'''
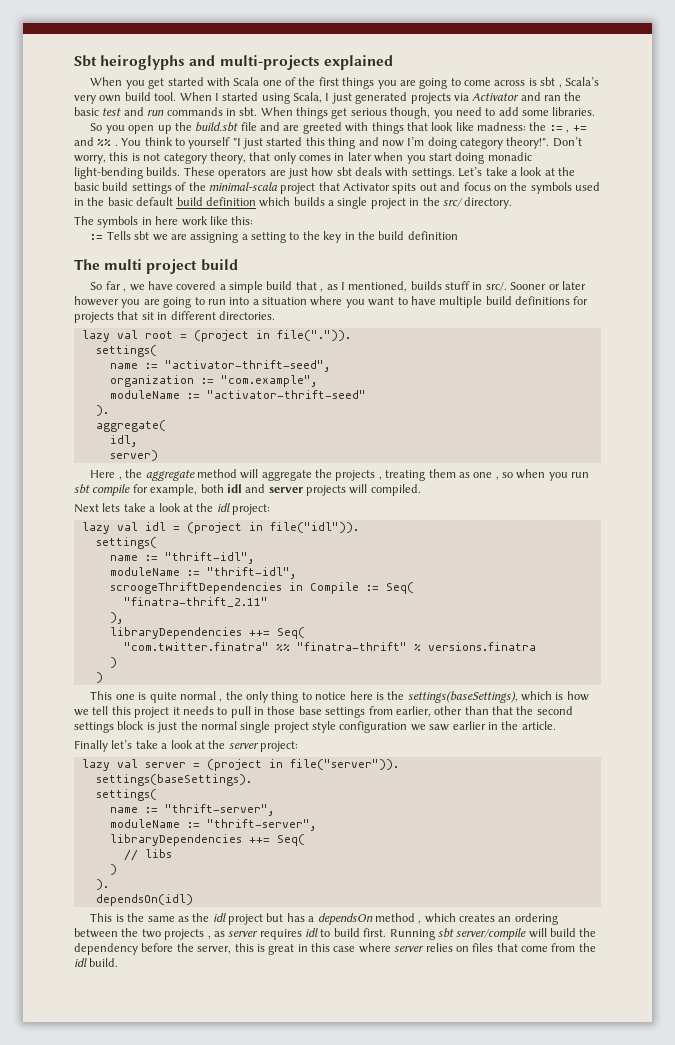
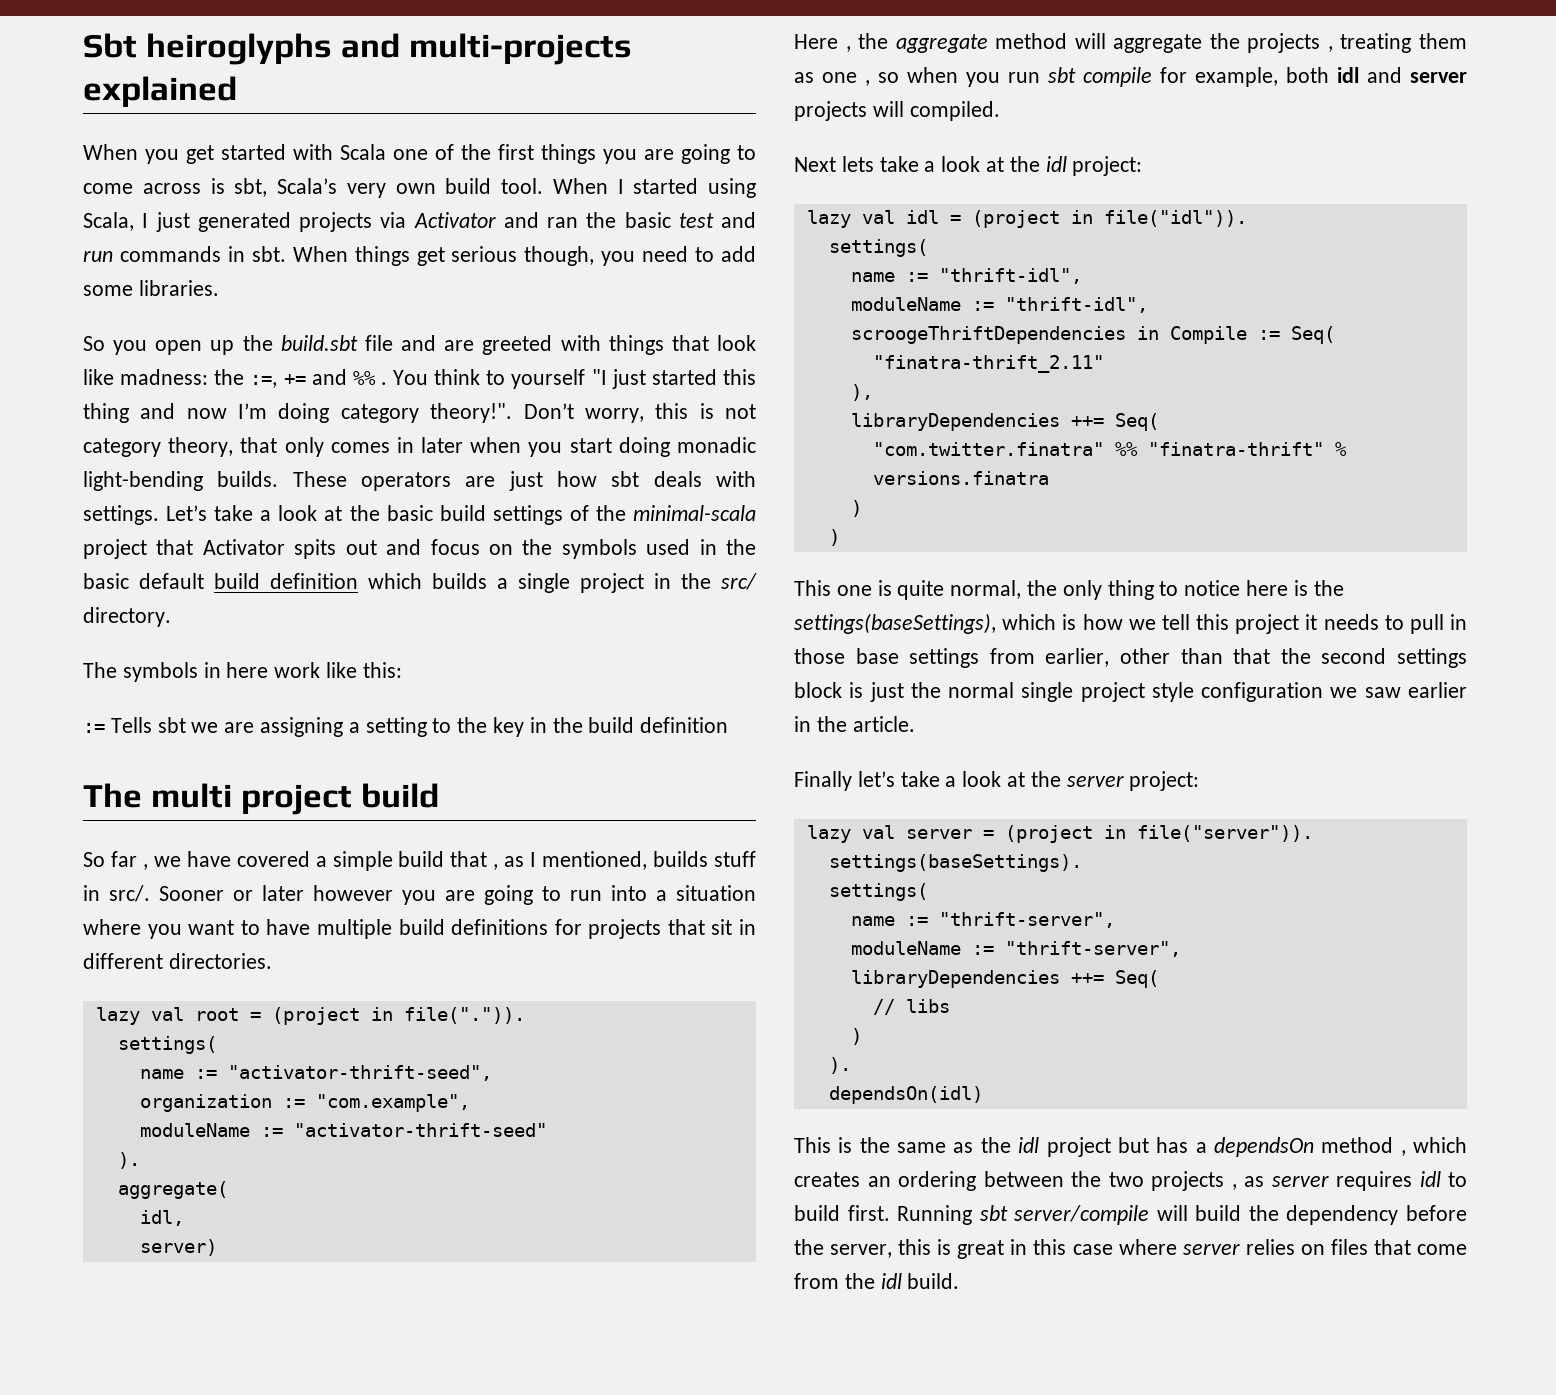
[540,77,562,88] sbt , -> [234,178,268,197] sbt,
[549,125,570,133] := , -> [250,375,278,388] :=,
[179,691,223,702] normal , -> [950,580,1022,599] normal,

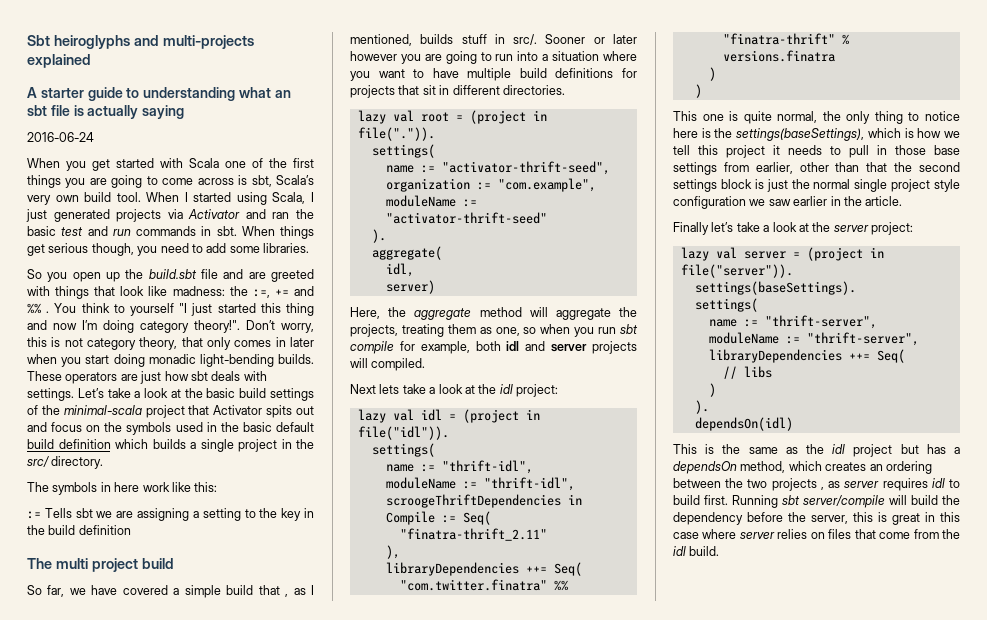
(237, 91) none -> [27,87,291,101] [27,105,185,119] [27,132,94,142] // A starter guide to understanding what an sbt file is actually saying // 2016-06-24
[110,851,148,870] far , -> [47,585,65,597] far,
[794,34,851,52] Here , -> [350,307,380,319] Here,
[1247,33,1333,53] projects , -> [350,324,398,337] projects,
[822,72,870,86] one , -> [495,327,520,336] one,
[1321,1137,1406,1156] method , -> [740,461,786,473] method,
'''
Transcribe exactly and only the lines from the top of the records through the line containing "(237, 91) none", inclusive, and do not copy the pictures.

- _Your solution_
[540,77,562,88] sbt , -> [234,178,268,197] sbt,
[549,125,570,133] := , -> [250,375,278,388] :=,
[179,691,223,702] normal , -> [950,580,1022,599] normal,

(237, 91) none -> [27,87,291,101] [27,105,185,119] [27,132,94,142] // A starter guide to understanding what an sbt file is actually saying // 2016-06-24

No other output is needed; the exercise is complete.